VALUE OF PREOPERATIVE LOCALIZATION STUDIES IN PRIMARY HYPERPARATHYROIDISM

In the past, bilateral neck exploration was the gold standard in the management of primary hyperparathyroidism (PHPT). However, recent advances in imaging currently resulted in accurate localization of the hyperfunctioning parathyroid parenchyma, thereby allowing a minimally invasive approach in the management of PHPT, the so-called focused parathyroidectomy, which has been adopted in many centers of endocrine surgery.

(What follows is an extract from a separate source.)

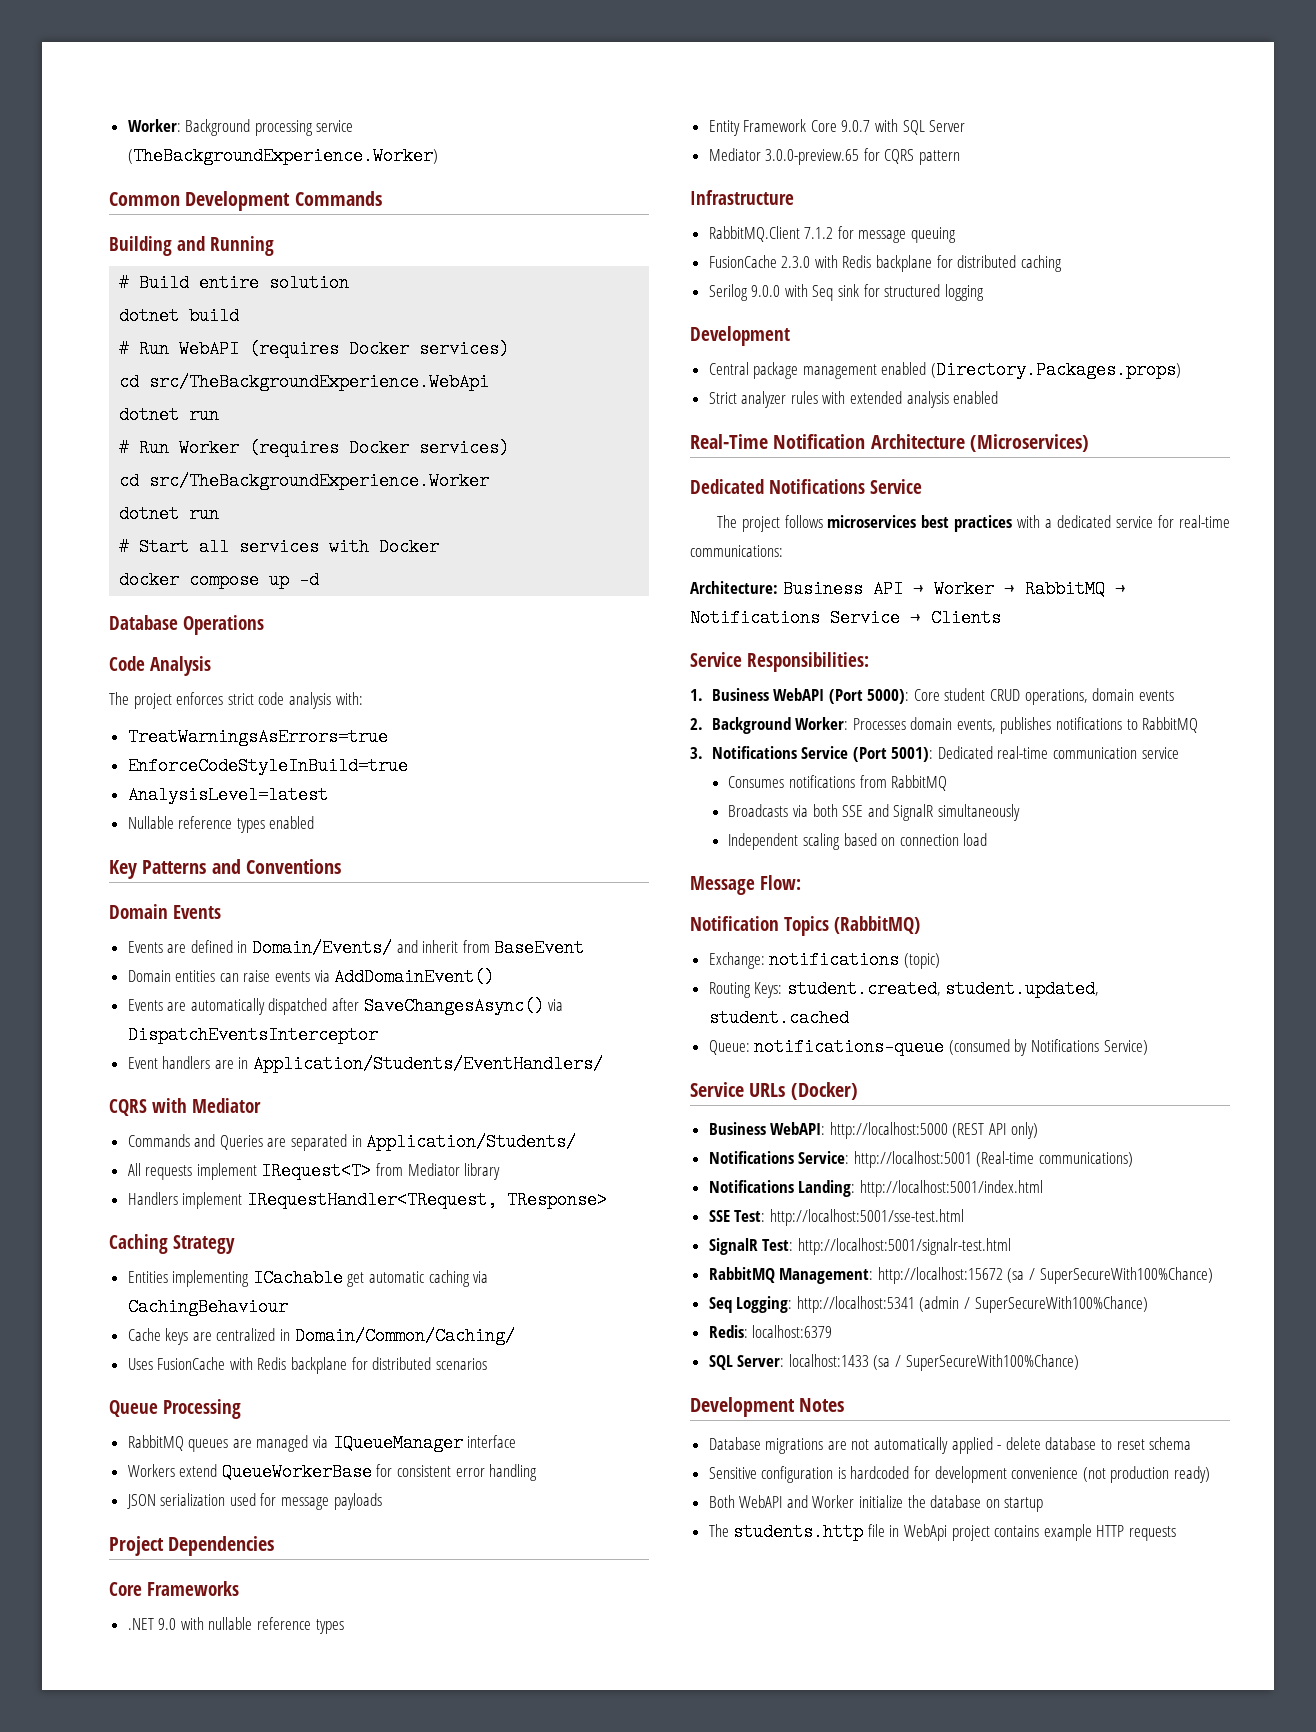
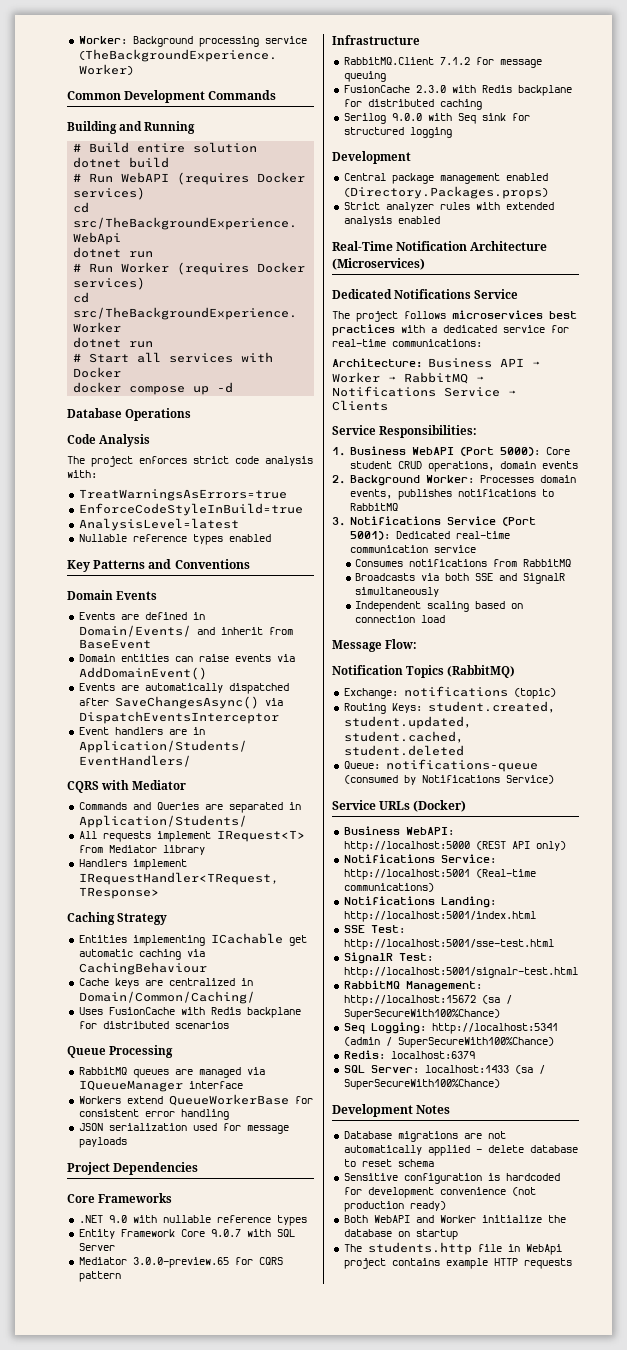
- Routing Keys: student.created, student.updated, student.cached
+ Routing Keys: student.created, student.updated, student.cached, student.deleted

Preoperative localization studies:

-          Minimize the extent of surgical dissection and therefore of tissue injury

-          Minimize surgical morbidity

-          Minimize the length of surgical incision, resulting in a better cosmetic result

-          Are necessary to identify concurrent thyroid pathology, which can be treated simultaneously at the time of parathyroidectomy

-          Can detect ectopic hyperfunctioning parathyroid parenchyma, thereby increasing success rate of surgery

Preoperative localization studies are of particular importance in persistent or recurrent PHPT or in patients with previous neck surgery. Fibrosis due to previous operation and alterations in parathyroid gland location may be responsible for many difficulties in identifying at surgery the hyperfunctioning parathyroid parenchyma. Surgical morbidity (including recurrent laryngeal nerve injury, permanent hypoparathyroidism and persistent disease) is higher in patients with recurrent/persistent PHPT. Without positive localization studies, success rate of reintervention in this group of patients is ~ 60 %. In contrast, using preoperative localization studies, success rate increases significantly (~ 95 %).

It should however be emphasized that the use of preoperative localization studies does not override the recommendation that parathyroid surgery should only be performed by highly experienced endocrine surgeons. Important is also the experience of the radiologist in identifying preoperatively hyperfunctioning parathyroid parenchyma.